» **DATA PROVIDED**:
● ● ●

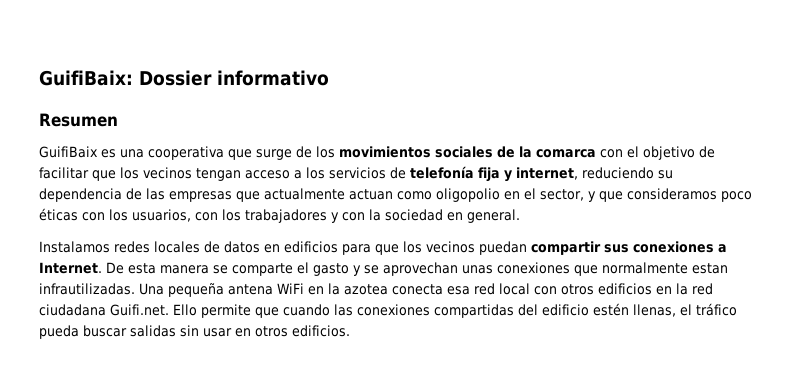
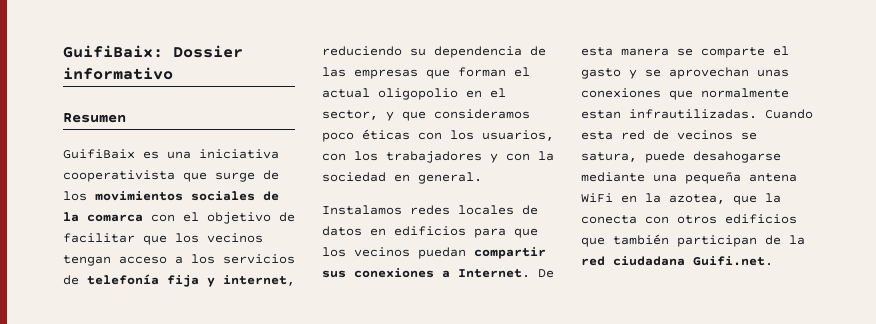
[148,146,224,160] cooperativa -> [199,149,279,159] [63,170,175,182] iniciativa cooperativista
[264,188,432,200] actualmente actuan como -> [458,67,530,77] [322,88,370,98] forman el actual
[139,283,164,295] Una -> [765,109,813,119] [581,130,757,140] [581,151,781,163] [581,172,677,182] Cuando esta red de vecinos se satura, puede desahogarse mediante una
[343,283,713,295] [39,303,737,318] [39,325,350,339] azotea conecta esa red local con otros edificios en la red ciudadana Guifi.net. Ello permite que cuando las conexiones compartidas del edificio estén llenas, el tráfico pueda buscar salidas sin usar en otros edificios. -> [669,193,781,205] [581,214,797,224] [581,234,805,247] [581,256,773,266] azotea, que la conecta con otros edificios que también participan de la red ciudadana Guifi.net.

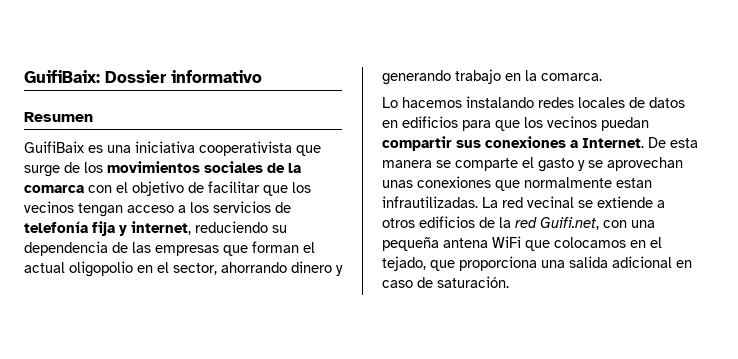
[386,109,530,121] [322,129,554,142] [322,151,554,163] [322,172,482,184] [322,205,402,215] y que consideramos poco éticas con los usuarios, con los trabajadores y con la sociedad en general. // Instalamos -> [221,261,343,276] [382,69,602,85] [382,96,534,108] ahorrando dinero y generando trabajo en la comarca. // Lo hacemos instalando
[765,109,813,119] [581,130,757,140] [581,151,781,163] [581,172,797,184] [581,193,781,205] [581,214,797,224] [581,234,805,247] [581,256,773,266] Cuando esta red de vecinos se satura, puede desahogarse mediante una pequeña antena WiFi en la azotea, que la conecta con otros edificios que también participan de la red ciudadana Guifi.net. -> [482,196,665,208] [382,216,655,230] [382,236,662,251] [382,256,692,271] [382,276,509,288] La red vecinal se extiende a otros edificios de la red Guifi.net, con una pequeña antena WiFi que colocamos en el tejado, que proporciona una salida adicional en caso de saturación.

● ● ●

» **TASK STATEMENT**: Once the pictures are removed, return the entries exactly as they stand.

» **WRITTEN RESPONSE**:
[148,146,224,160] cooperativa -> [199,149,279,159] [63,170,175,182] iniciativa cooperativista
[264,188,432,200] actualmente actuan como -> [458,67,530,77] [322,88,370,98] forman el actual
[139,283,164,295] Una -> [765,109,813,119] [581,130,757,140] [581,151,781,163] [581,172,677,182] Cuando esta red de vecinos se satura, puede desahogarse mediante una
[343,283,713,295] [39,303,737,318] [39,325,350,339] azotea conecta esa red local con otros edificios en la red ciudadana Guifi.net. Ello permite que cuando las conexiones compartidas del edificio estén llenas, el tráfico pueda buscar salidas sin usar en otros edificios. -> [669,193,781,205] [581,214,797,224] [581,234,805,247] [581,256,773,266] azotea, que la conecta con otros edificios que también participan de la red ciudadana Guifi.net.

[386,109,530,121] [322,129,554,142] [322,151,554,163] [322,172,482,184] [322,205,402,215] y que consideramos poco éticas con los usuarios, con los trabajadores y con la sociedad en general. // Instalamos -> [221,261,343,276] [382,69,602,85] [382,96,534,108] ahorrando dinero y generando trabajo en la comarca. // Lo hacemos instalando
[765,109,813,119] [581,130,757,140] [581,151,781,163] [581,172,797,184] [581,193,781,205] [581,214,797,224] [581,234,805,247] [581,256,773,266] Cuando esta red de vecinos se satura, puede desahogarse mediante una pequeña antena WiFi en la azotea, que la conecta con otros edificios que también participan de la red ciudadana Guifi.net. -> [482,196,665,208] [382,216,655,230] [382,236,662,251] [382,256,692,271] [382,276,509,288] La red vecinal se extiende a otros edificios de la red Guifi.net, con una pequeña antena WiFi que colocamos en el tejado, que proporciona una salida adicional en caso de saturación.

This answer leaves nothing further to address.